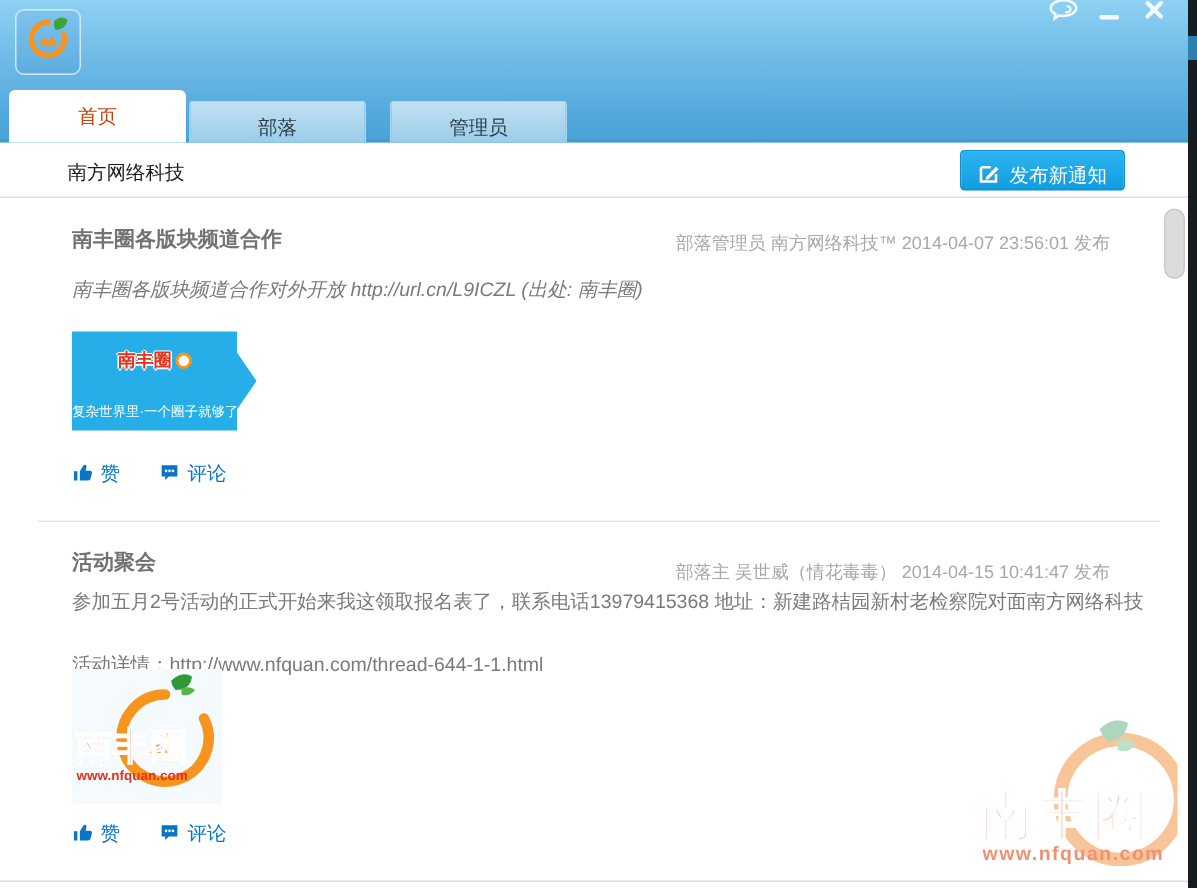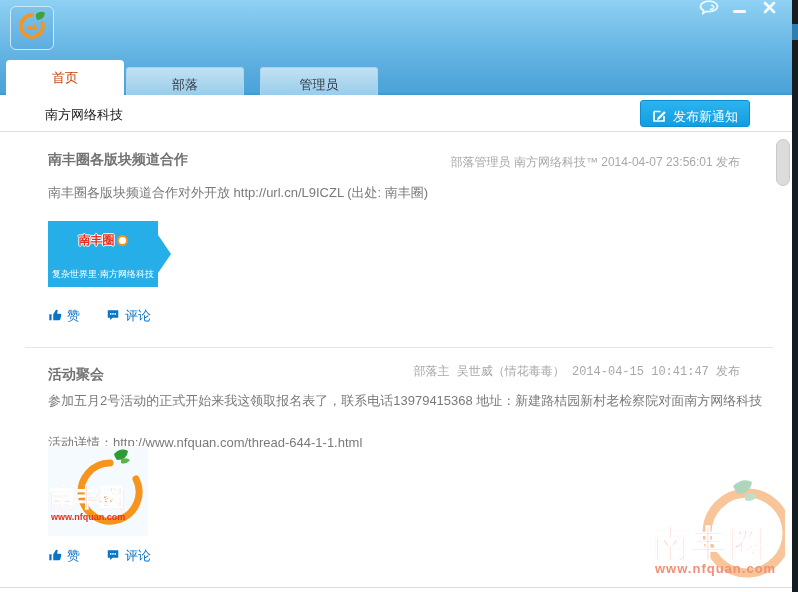--- a/index.html
+++ b/index.html
@@ -154,7 +154,7 @@
 
     <div class="post-title" style="top:151px;">南丰圈各版块频道合作</div>
     <div class="post-meta" style="top:154px;">部落管理员 南方网络科技™ 2014-04-07 23:56:01 发布</div>
-    <div class="post-body" style="top:184px;">南丰圈各版块频道合作对外开放 http://url.cn/L9ICZL (出处: 南丰圈)</div>
+    <div class="post-body" style="top:184px;font-style:italic;">南丰圈各版块频道合作对外开放 http://url.cn/L9ICZL (出处: 南丰圈)</div>
 
     <div class="banner">
       <div class="banner-left">

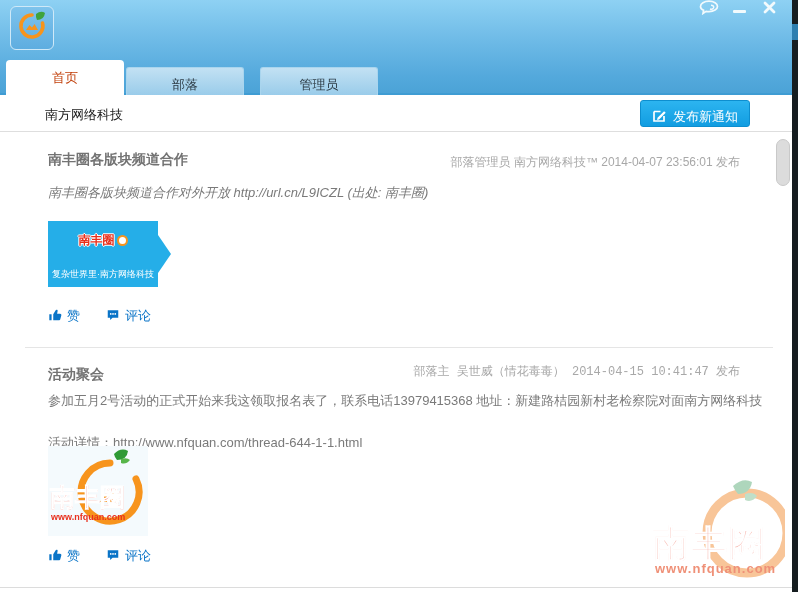--- a/index.html
+++ b/index.html
@@ -161,7 +161,7 @@
         <div class="b-logo">
           <span>南丰圈</span><span class="b-ring"></span>
         </div>
-        <div class="b-tagline">复杂世界里·南方网络科技</div>
+        <div class="b-tagline">复杂世界里·一个圈子就够了</div>
       </div>
       <div class="banner-arrow"></div>
     </div>

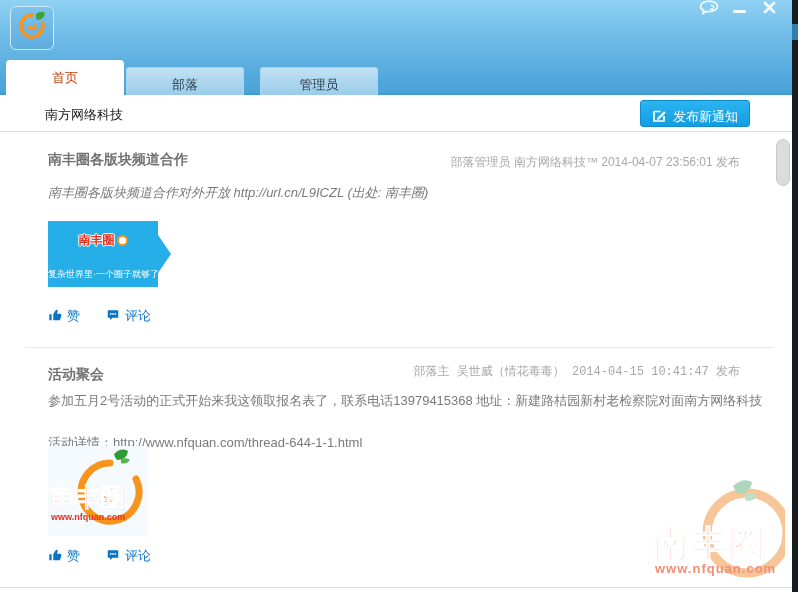--- a/index.html
+++ b/index.html
@@ -191,7 +191,7 @@
     <div class="divider" style="top:347px;"></div>
 
     <div class="post-title" style="top:366px;">活动聚会</div>
-    <div class="post-meta" style="top:363px;font-family:Liberation Mono, monospace;">部落主 吴世威（情花毒毒） 2014-04-15 10:41:47 发布</div>
+    <div class="post-meta" style="top:373px;">部落主 吴世威（情花毒毒） 2014-04-15 10:41:47 发布</div>
     <div class="post-body" style="top:392px;">参加五月2号活动的正式开始来我这领取报名表了，联系电话13979415368 地址：新建路桔园新村老检察院对面南方网络科技</div>
     <div class="post-body" style="top:434px;">活动详情：http://www.nfquan.com/thread-644-1-1.html</div>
※
Find all lines holding the word "tagline" in the records above and copy them.

Exercise solution:
-        <div class="b-tagline">复杂世界里·南方网络科技</div>
+        <div class="b-tagline">复杂世界里·一个圈子就够了</div>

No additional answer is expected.